### Available data

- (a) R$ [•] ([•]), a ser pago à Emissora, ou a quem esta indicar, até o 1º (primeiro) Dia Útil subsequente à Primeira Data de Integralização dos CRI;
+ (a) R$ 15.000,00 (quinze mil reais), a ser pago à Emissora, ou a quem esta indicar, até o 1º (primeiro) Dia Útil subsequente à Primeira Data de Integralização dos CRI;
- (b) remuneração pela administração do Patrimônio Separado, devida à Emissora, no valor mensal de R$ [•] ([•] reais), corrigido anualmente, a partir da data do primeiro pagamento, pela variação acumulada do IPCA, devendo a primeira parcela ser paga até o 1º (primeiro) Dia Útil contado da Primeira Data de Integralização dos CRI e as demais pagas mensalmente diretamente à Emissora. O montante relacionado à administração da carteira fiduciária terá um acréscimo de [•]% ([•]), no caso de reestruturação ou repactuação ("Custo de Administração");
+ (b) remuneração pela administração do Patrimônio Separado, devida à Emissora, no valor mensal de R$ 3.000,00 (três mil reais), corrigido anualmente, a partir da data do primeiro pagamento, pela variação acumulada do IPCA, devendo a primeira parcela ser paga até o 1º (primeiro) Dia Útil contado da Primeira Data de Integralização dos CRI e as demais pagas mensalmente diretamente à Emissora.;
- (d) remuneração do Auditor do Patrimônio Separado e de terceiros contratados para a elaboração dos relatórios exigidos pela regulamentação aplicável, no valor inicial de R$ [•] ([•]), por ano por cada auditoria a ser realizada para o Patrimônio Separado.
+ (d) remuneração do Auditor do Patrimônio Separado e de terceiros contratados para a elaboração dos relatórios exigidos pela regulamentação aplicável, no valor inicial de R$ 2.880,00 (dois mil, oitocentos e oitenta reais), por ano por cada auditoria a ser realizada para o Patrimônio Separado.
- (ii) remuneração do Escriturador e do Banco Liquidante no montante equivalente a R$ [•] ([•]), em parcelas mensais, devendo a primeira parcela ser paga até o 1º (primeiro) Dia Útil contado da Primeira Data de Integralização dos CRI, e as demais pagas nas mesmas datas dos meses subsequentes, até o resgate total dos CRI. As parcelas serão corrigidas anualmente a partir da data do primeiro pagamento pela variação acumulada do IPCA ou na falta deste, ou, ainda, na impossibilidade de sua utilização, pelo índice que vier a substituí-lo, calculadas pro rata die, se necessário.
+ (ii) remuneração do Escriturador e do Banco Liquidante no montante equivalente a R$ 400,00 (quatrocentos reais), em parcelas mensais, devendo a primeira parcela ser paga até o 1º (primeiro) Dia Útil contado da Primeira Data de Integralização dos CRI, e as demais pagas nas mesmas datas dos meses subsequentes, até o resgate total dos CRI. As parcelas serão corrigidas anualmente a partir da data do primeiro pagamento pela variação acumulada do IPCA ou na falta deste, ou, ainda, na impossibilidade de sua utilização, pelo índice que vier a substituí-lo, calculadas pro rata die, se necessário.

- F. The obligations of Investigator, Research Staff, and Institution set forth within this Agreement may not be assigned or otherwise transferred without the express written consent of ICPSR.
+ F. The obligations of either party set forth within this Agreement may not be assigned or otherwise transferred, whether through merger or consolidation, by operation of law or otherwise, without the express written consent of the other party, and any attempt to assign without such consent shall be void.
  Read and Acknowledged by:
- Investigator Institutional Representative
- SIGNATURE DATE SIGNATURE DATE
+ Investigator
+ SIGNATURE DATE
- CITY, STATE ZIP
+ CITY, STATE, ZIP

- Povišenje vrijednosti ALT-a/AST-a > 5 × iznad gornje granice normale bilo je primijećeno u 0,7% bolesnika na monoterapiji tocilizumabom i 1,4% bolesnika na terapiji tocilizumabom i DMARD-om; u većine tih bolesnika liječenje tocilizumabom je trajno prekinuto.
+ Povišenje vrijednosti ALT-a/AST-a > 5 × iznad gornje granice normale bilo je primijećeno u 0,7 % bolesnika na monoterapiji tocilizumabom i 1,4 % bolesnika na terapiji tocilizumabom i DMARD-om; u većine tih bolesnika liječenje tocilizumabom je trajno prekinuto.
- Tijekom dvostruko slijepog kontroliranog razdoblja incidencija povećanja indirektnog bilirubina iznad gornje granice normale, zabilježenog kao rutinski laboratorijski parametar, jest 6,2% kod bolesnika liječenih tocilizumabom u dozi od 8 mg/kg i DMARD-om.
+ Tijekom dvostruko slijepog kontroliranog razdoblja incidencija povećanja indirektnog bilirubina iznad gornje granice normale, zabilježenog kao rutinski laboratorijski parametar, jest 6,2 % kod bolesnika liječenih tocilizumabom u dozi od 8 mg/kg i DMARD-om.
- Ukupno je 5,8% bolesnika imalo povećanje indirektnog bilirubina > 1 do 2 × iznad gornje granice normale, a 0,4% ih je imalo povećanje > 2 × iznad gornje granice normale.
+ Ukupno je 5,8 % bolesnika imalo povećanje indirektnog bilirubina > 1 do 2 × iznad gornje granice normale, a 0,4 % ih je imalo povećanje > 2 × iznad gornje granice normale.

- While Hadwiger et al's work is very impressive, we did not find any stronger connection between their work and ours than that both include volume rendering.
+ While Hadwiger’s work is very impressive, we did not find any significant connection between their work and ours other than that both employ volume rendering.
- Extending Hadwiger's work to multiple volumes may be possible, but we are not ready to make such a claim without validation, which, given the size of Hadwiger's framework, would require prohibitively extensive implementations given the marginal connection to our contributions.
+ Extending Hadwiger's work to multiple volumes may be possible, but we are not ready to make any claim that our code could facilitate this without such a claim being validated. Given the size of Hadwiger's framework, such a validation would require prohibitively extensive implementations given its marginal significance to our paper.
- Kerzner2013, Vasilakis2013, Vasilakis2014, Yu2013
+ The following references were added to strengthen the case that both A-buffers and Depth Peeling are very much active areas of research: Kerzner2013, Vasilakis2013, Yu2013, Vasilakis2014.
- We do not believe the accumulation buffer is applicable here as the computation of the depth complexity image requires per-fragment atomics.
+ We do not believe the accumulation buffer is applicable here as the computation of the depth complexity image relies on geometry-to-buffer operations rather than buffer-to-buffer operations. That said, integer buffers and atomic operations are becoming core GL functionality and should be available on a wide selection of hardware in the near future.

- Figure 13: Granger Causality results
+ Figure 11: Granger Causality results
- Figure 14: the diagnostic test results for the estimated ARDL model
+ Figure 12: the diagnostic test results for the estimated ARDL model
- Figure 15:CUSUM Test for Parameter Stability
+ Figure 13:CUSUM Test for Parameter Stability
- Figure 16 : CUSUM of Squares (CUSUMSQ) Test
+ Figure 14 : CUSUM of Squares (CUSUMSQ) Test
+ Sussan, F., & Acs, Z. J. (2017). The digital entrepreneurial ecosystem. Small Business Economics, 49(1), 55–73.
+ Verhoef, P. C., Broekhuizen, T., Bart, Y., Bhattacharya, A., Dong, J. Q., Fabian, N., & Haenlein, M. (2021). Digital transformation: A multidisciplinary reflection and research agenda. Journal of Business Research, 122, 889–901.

######

### [Exercise requirements]
Go through the data above from its first line and copy each line exactly, stopping once the line with "(a) R$ 15.000,00" has been copied.

### [Expected answer]
- (a) R$ [•] ([•]), a ser pago à Emissora, ou a quem esta indicar, até o 1º (primeiro) Dia Útil subsequente à Primeira Data de Integralização dos CRI;
+ (a) R$ 15.000,00 (quinze mil reais), a ser pago à Emissora, ou a quem esta indicar, até o 1º (primeiro) Dia Útil subsequente à Primeira Data de Integralização dos CRI;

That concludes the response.